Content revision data
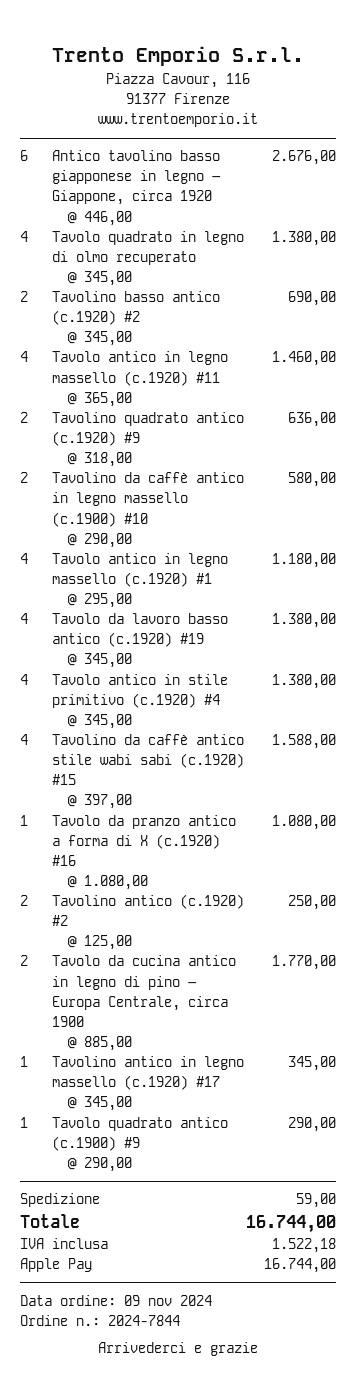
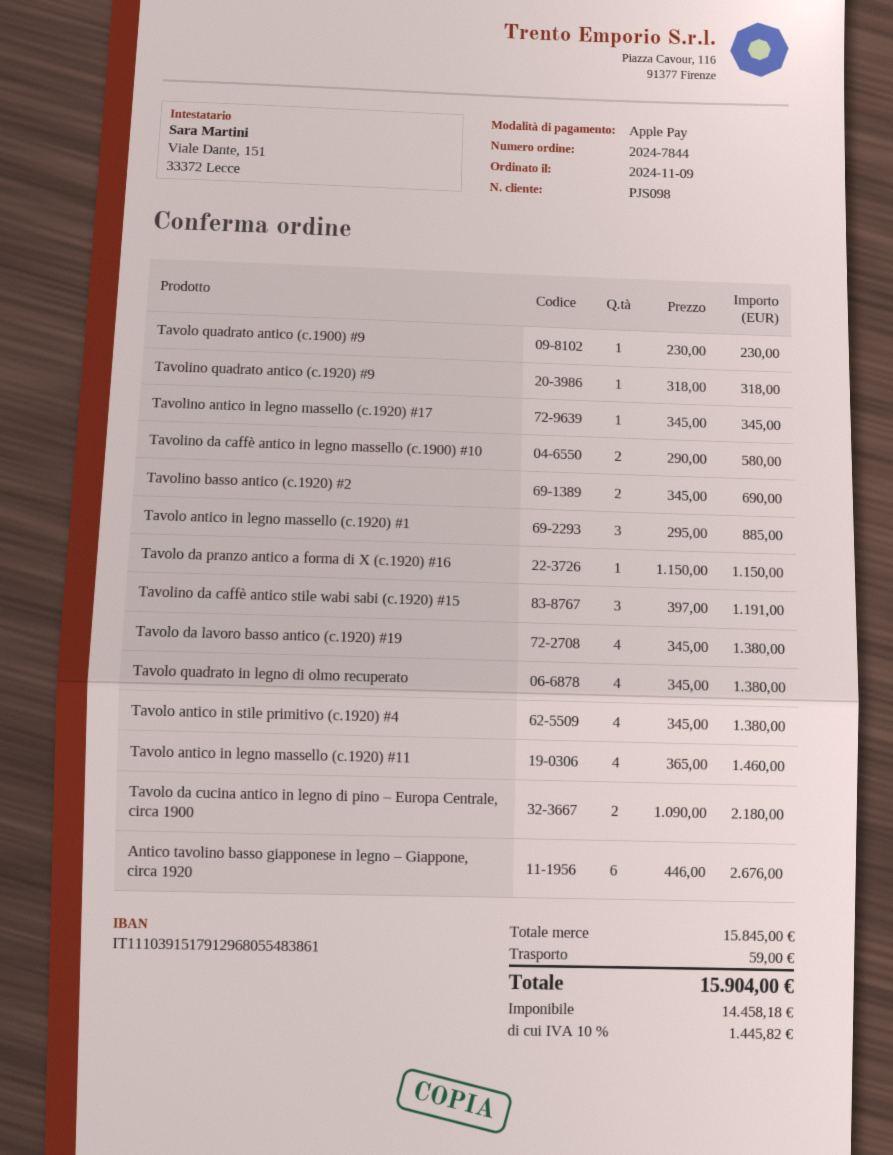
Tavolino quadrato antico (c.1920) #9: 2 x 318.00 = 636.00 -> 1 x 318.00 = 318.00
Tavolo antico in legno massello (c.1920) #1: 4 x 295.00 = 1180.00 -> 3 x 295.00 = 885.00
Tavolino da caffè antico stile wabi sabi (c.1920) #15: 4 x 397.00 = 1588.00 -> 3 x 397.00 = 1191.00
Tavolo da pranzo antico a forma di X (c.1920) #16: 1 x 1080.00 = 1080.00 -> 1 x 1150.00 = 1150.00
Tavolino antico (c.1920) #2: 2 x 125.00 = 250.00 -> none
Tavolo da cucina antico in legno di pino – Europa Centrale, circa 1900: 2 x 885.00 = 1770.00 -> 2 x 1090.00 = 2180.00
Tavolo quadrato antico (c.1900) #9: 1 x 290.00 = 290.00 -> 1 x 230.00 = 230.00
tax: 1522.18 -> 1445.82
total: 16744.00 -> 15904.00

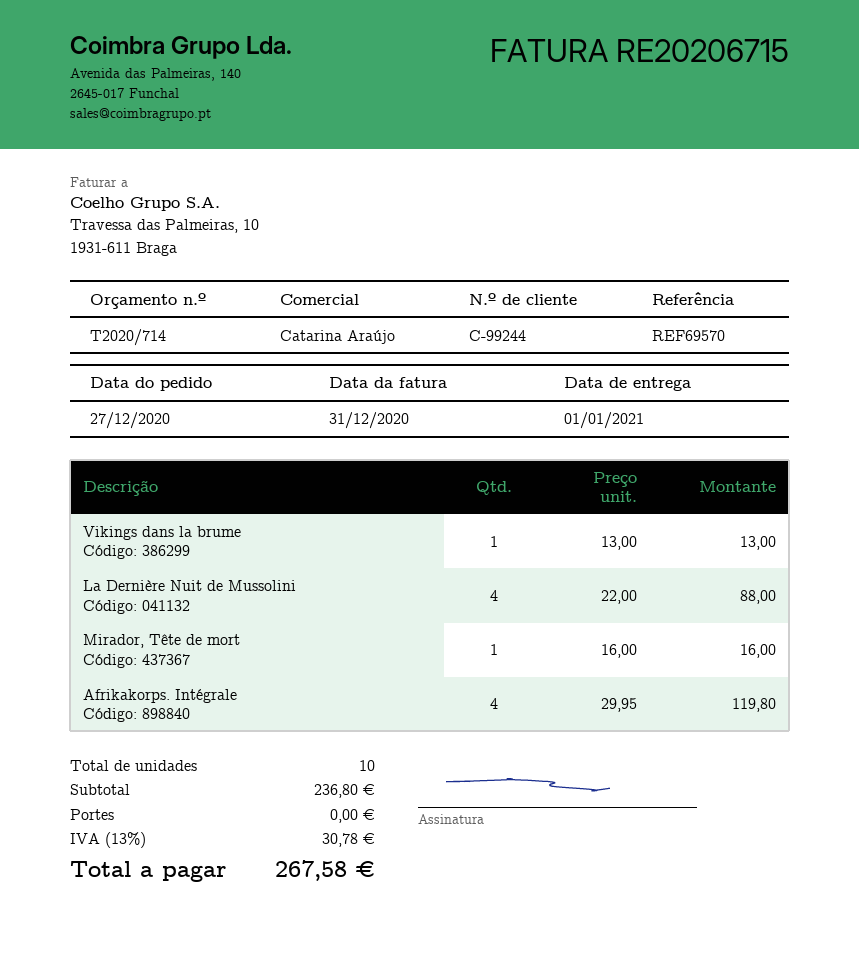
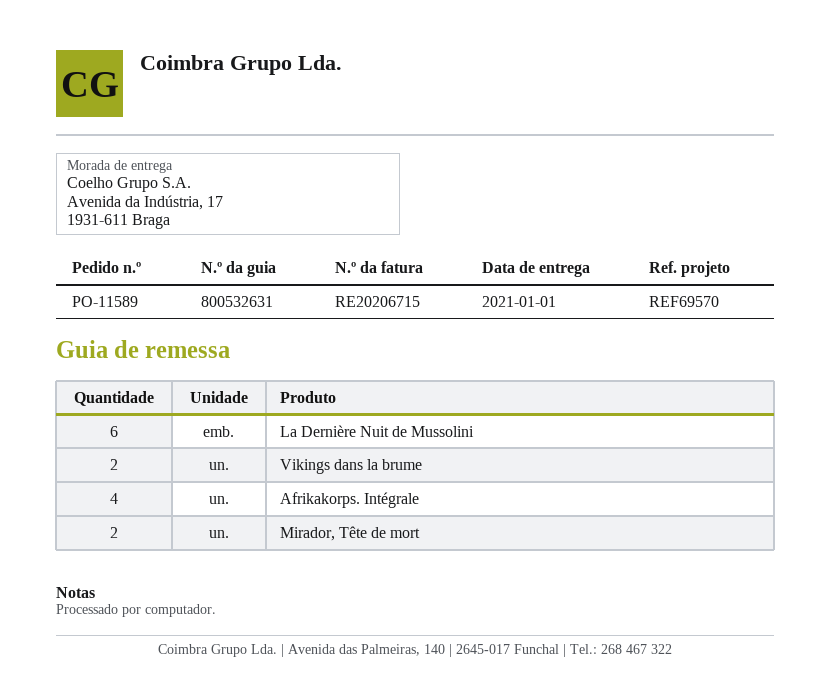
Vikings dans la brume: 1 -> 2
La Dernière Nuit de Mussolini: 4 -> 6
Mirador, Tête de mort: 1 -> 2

» **Your goal**: Which lines of the data contain the string "Tavolino"? Copy each of them.

» **Problem solution**:
Tavolino quadrato antico (c.1920) #9: 2 x 318.00 = 636.00 -> 1 x 318.00 = 318.00
Tavolino da caffè antico stile wabi sabi (c.1920) #15: 4 x 397.00 = 1588.00 -> 3 x 397.00 = 1191.00
Tavolino antico (c.1920) #2: 2 x 125.00 = 250.00 -> none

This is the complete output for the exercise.